Kets are a form of notation for representing quantum states. (Any quantum states. Technically this answers your question, but you may want to read on.) Basically, whatever sort of thing it is that specifies the behavior of a quantum system, we call it a quantum state, and write it as the ket $\lvert\psi\rangle$, where $\psi$ is some label that we can choose for our convenience. (So $\lvert 1\rangle$, $\lvert 2\rangle$, $\lvert\alpha\rangle$, etc., they're all just arbitrary labels, and you don't know anything about them except that they're different, $\lvert 1\rangle\neq\lvert 2\rangle$ and so on.) Then we assume that these abstract objects, the quantum states, have all the properties needed to make them members of a vector space: they can be added, multiplied by scalars, you can take inner products of them, and so on. Thus we can meaningfully write things like $\frac{1}{\sqrt{2}}\lvert\text{bob}\rangle - \frac{1}{\sqrt{2}}\lvert\text{sally}\rangle$, or $\langle\text{steve}\lvert\text{cookies}\rangle$.
Now, since these kets represent states of quantum systems, we should be able to relate the properties of those quantum systems to the kets. For example, suppose you have some system, maybe an electron in a box. This electron has some state, which we'll denote $\lvert\psi\rangle$. It's reasonable to ask, what is the probability of finding the electron in a certain tiny volume $\mathrm{d}^3 V$ at position $\mathbf{a}$? This probability, which I'll denote $P(\mathbf{a})\,\mathrm{d}^3 V$, should be computable from the quantum state, so there should be some procedure by which we can start with $\lvert\psi\rangle$ and get $P(\mathbf{a})\,\mathrm{d}^3 V$.

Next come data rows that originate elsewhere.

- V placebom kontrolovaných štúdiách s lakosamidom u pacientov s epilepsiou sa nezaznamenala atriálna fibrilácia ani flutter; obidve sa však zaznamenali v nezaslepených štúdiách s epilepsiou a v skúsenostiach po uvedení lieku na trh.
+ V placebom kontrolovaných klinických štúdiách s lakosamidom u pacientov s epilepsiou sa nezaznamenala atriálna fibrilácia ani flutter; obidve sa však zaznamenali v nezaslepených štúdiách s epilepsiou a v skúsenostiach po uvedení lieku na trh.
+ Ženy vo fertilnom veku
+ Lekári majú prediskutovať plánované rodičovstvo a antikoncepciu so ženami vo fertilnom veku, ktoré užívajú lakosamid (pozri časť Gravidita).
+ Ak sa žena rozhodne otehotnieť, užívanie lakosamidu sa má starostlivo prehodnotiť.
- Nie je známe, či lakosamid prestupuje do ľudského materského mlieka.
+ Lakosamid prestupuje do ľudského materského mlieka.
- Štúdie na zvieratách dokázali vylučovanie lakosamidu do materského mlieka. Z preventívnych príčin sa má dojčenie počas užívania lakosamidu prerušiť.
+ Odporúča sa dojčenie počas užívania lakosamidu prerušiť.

Of course, there is such a procedure. It requires the use of a particular ket, which I'll denote $\lvert\mathbf{a}\rangle$, and through arguments which I won't go into here you can determine that the ket $\lvert\mathbf{a}\rangle$ corresponds to the quantum state of a particle which is known to be at the position $\mathbf{a}$. With that definition out of the way, the procedure is
$$P(\mathbf{a})\,\mathrm{d}^3 V = \langle\psi\lvert\mathbf{a}\rangle\langle\mathbf{a}\rvert\psi\rangle\mathrm{d}^3 V$$
This quantity $\langle\mathbf{a}\rvert\psi\rangle$ is just a number - even though we may not really know what $\lvert\psi\rangle$ or $\lvert\mathbf{a}\rangle$ are, we know that their inner product is a number, because that's what an inner product does, it produces a number out of two elements of a vector space.
You can pick a different position in the box, $\mathbf{b}$, and go through the same procedure, obtaining
$$P(\mathbf{b})\,\mathrm{d}^3 V = \langle\psi\lvert\mathbf{b}\rangle\langle\mathbf{b}\rvert\psi\rangle\mathrm{d}^3 V$$
where $\langle\mathbf{b}\rvert\psi\rangle$ is, again, a number - probably a different one.
Then you can go on and do this for all the other positions in the box. For every position $\mathbf{r}$, there is some associated "localized" ket $\lvert\mathbf{r}\rangle$, and then you can take this ket and combine it with $\lvert\psi\rangle$ to get the number $\langle\mathbf{r}\rvert\psi\rangle$. Essentially, what you're doing here is constructing a mapping of positions to numbers.
This mapping is the wavefunction.
$$\psi(\mathbf{r}) = \langle\mathbf{r}\rvert\psi\rangle$$
Of course, your question is really about the reverse process: given a wavefunction, is there always necessarily a ket (a quantum state) that corresponds to it? There is, and you can see it by making an analogy to regular vectors. If you have some vector $\vec{v} = a\hat{x} + b\hat{y} + c\hat{z}$, you can extract the $x$ component by computing $\hat{x}\cdot\vec{v}$. That will give you $a$. Then you can get back to the original vector by multiplying each component by its corresponding unit vector and adding them all up:
$$(\hat{x}\cdot\vec{v})\hat{x} + (\hat{y}\cdot\vec{v})\hat{y} + (\hat{z}\cdot\vec{v})\hat{z} = a\hat{x} + b\hat{y} + c\hat{z} = \vec{v}$$
But extracting a component is exactly what we were doing with $\lvert\mathbf{a}\rangle$ and $\lvert\mathbf{b}\rangle$ and so on. See, the vector space in which $\lvert\psi\rangle$ lives is an infinite-dimensional vector space, with one basis vector associated with each point in real space. So something like $\langle\mathbf{a}\lvert\psi\rangle$ is the component of $\lvert\psi\rangle$ corresponding to the unit vector $\lvert\mathbf{a}\rangle$. Accordingly, if you want to reconstruct $\lvert\psi\rangle$ from the components, you have to multiply each component by its unit vector,
$$\langle\mathbf{r}\lvert\psi\rangle\lvert\mathbf{r}\rangle$$
and add them up - or since there are an infinite number in this case, you integrate:
$$\int\lvert\mathbf{r}\rangle\langle\mathbf{r}\lvert\psi\rangle\mathrm{d}^3 V = \lvert\psi\rangle$$
In this way, given any wavefunction $\psi(\mathbf{r})$ and the basis states $\lvert\mathbf{r}\rangle$, you can turn it into a quantum state. (Assuming there is no additional information encoded in the quantum state. That's something to think about later, when you learn about spin.)